A pandemia é só um trampolim em que Chung Mong-hong sobe para se projetar e finalmente se lançar sobre o que de fato quer discutir em “The Falls”. No Oriente — na China, sobretudo —, um pai pode ser tão distante do filho quanto o macaco do cão, mas os laços entre a mãe e sua prole às vezes pode apertar tanto que chega a sufocar.
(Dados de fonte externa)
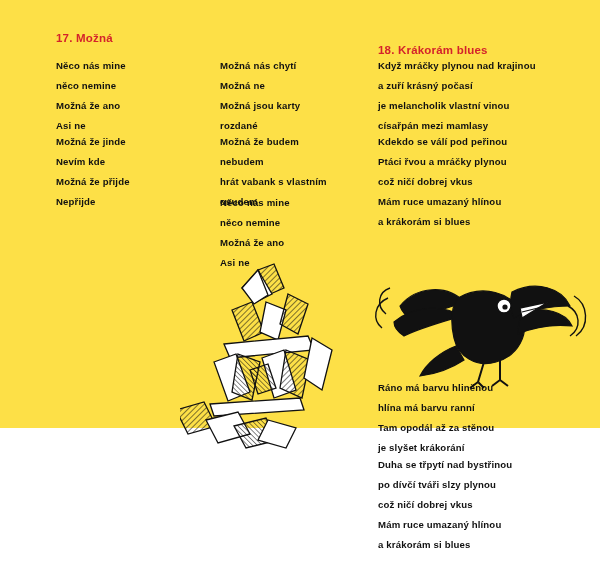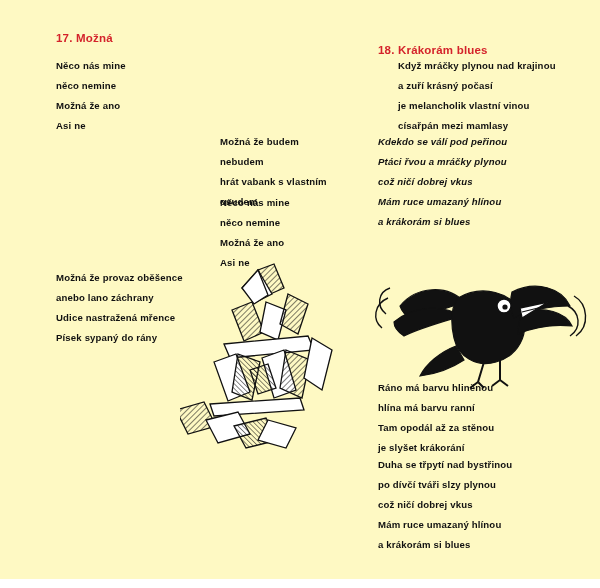--- a/index.html
+++ b/index.html
@@ -18,8 +18,8 @@
   .page {
     position: relative;
     width: 600px;
-    height: 579px;
-    background: #fef9c3;
+    height: 428px;
+    background: #fde047;
   }
   
   .song-title {

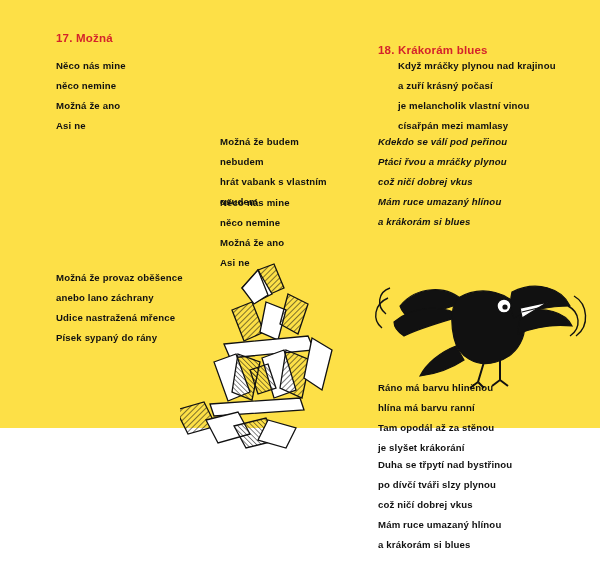--- a/index.html
+++ b/index.html
@@ -84,6 +84,10 @@
 Udice nastražená mřence
 Písek sypaný do rány</div>
 
+  <div class="lyrics" id="col-b1">Možná nás chytí
+Možná ne
+Možná jsou karty
+rozdané</div>
   <div class="lyrics" id="col-b2">Možná že budem
 nebudem
 hrát vabank s vlastním

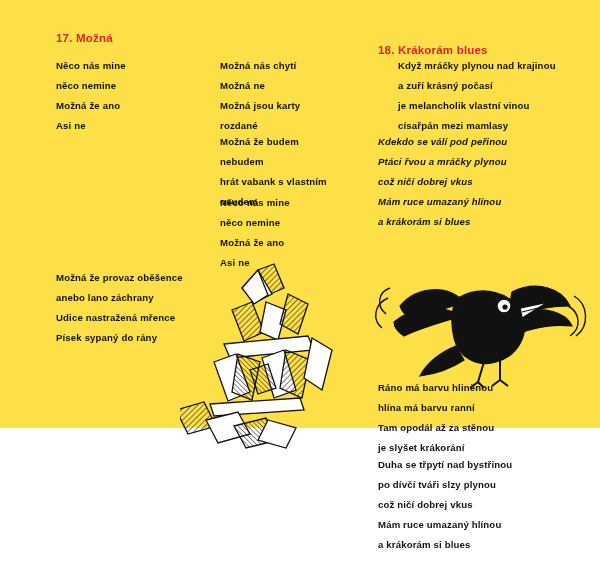--- a/index.html
+++ b/index.html
@@ -53,7 +53,7 @@
   #col-b2 { left: 220px; top: 132px; }
   #col-b3 { left: 220px; top: 193px; }
 
-  #col-c1 { left: 378px; top: 56px; margin-left: 20px; }
+  #col-c1 { left: 378px; top: 56px; }
   #col-c2 { left: 378px; top: 132px; font-style: italic; }
   #col-c3 { left: 378px; top: 208px; }
   #col-c4 { left: 378px; top: 378px; }

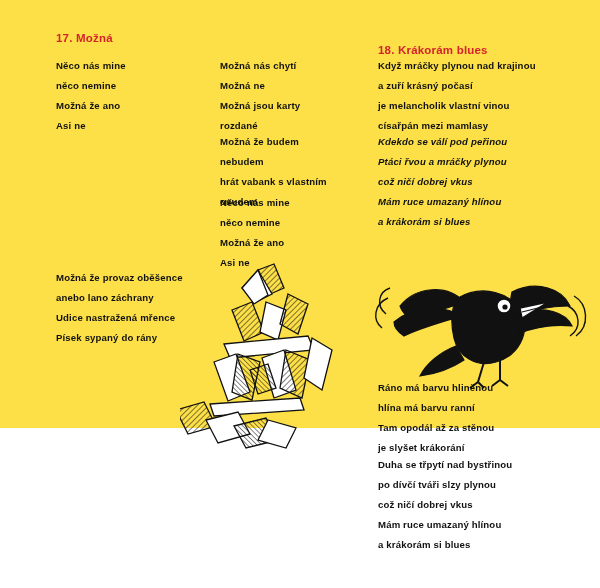--- a/index.html
+++ b/index.html
@@ -79,6 +79,10 @@
 něco nemine
 Možná že ano
 Asi ne</div>
+  <div class="lyrics" id="col-a2">Možná že jinde
+Nevím kde
+Možná že přijde
+Nepřijde</div>
   <div class="lyrics" id="col-a4">Možná že provaz oběšence
 anebo lano záchrany
 Udice nastražená mřence

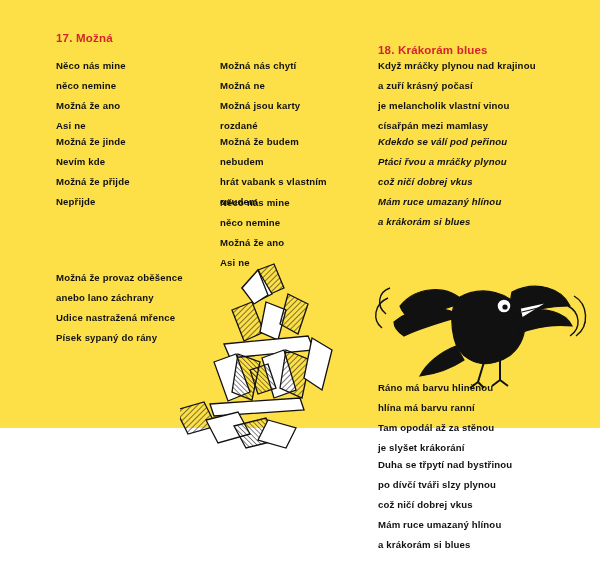--- a/index.html
+++ b/index.html
@@ -54,7 +54,7 @@
   #col-b3 { left: 220px; top: 193px; }
 
   #col-c1 { left: 378px; top: 56px; }
-  #col-c2 { left: 378px; top: 132px; font-style: italic; }
+  #col-c2 { left: 378px; top: 132px; }
   #col-c3 { left: 378px; top: 208px; }
   #col-c4 { left: 378px; top: 378px; }
   #col-c5 { left: 378px; top: 455px; }

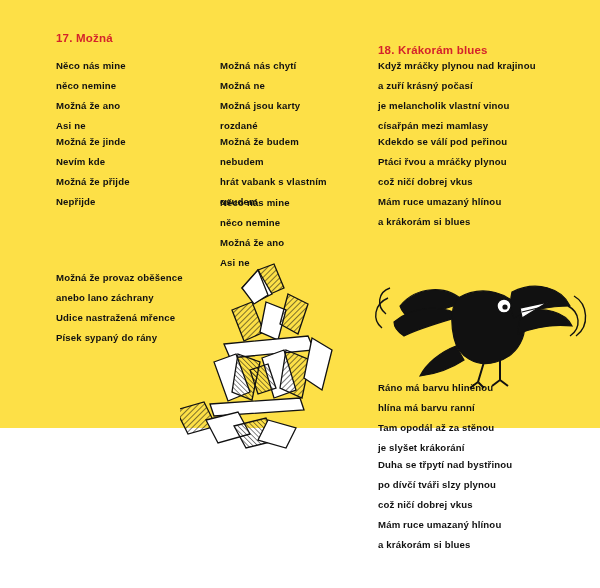--- a/index.html
+++ b/index.html
@@ -83,10 +83,6 @@
 Nevím kde
 Možná že přijde
 Nepřijde</div>
-  <div class="lyrics" id="col-a4">Možná že provaz oběšence
-anebo lano záchrany
-Udice nastražená mřence
-Písek sypaný do rány</div>
 
   <div class="lyrics" id="col-b1">Možná nás chytí
 Možná ne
Chung Mong-hong consegue como poucos absorver o zeitgeist, o espírito que representa o tempo em que vive, a fim de exercer seu ofício da melhor forma, dando um passo depois do outro, concentrando-se na produção a que se dedica, sem muita ideia sobre como vai se sair, principalmente diante da crítica. Quanto ao público, esse fica cada vez mais preso pelo teor encantatório de tudo o que diretor leva à tela, e o espectador, sim, se pergunta se algum dia o taiwanês há de fazer alguma coisa que não seja genial, ansiando, por óbvio, que a resposta seja sempre negativa. “The Falls” honra a tradição taiwanesa, iniciada em 1980, de conseguir emplacar um filme na seleção da Academia. Talvez esteja chegando a hora de avançar uma etapa e mostrar o valor do cinema feito por gente tão aguerrida.